Again, mostly standard stuff here. We’re extending a base Grain class. implementing from our IHelloWorld, and providing the implementation. There’s really not much to our method, so AFAIK no reason to await the result (can someone correct me if I’m wrong? Async/await is still quite new to me).

We now have all that is necessary for Orleans to work, aside from that whole Client/Server setup and config — on to that next!

The working repo as of this point in the post can be found: https://github.com/Kritner-Blogs/OrleansGettingStarted/tree/d244f6e67384d8e992e15625f619072863429663

Client/Server Setup

Next is the client and server setup, which we’ll be doing in our currently untouched projects of Client and SiloHost.

Note the below configuration is specifically for development, it does not, and cannot operate as a cluster of nodes (AFAIK) like a production configuration can/should.

Client.Program.cs (note more or less copied from (https://github.com/dotnet/orleans/blob/master/Samples/2.0/HelloWorld/src/OrleansClient/Program.cs):

gist

In the above there’s a fair amount of logic going into making sure we can successfully get an instance of IClusterClient. This bootstrapping of the client only needs to be done in one place (and if you have multiple applications that use the same client, could be extracted to a helper class).

The actual “work” of the IClusterClient from a grain perspective is all done in the method DoClientWork.

SiloHost.Program.cs (more or less copied from https://github.com/dotnet/orleans/blob/master/Samples/2.0/HelloWorld/src/SiloHost/Program.cs):

gist

That should be everything we need to get our Orleans demo working — and luckily the client/server configuration doesn’t really change much after its done, though the initial setup can be a bit tricky (most of the reason why i just copied the sample’s example).

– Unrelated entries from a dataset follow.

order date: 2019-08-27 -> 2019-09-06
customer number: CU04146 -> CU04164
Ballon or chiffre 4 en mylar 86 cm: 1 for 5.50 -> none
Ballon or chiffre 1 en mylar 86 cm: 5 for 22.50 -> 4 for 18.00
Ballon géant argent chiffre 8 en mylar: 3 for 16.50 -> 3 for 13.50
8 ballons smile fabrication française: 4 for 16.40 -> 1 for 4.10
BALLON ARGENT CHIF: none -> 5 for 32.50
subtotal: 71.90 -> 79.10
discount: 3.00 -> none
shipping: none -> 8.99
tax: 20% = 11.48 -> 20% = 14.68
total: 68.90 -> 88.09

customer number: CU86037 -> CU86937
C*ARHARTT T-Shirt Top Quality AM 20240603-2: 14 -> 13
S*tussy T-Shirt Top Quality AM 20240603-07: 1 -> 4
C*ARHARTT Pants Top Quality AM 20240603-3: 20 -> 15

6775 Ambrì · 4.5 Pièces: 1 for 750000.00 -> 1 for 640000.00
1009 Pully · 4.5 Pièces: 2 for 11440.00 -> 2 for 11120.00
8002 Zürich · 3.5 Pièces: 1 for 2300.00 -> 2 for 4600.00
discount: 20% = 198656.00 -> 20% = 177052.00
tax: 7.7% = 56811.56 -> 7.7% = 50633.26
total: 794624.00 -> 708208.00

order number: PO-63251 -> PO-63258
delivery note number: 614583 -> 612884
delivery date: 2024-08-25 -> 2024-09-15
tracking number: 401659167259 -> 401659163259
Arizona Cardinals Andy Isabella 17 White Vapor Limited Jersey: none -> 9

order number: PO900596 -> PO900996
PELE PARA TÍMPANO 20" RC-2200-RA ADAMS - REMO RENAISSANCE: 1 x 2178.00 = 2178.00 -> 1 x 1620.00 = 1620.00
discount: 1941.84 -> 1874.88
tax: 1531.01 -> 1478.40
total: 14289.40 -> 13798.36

Note: I added an additional NuGet package to both the Client and SiloHost projects to allow for pretty logging within the console window.

Testing it out

With an Orleans project, your normal application (Client as example) is reliant on the SiloHost being up and running. There is some retry logic built into the above client implementation, but not a bad idea to bring up the server prior to the client.

Let’s do that:

  • open two terminals
  • One in working directory src/…SiloHost
  • One in working directory src/…Client
  • From SiloHost, run command dotnet run. You should be presented with something like:

Output from SiloHost

Your silo host should now be up, running, and await requests.

  • Start the client with dotnet run. You should be presented with something like:

Orleans Client Console App

  • Now enter your name, and watch the magic happen! Behold:

The left side is the Logger info from the SiloHost, and on the right is the Client app. You can see through the highlights that the SiloHost opened a socket when the client connected, and closed it the client completed executing. On the client side, you can see that we entered our name, and the Orleans SiloHost sent it back!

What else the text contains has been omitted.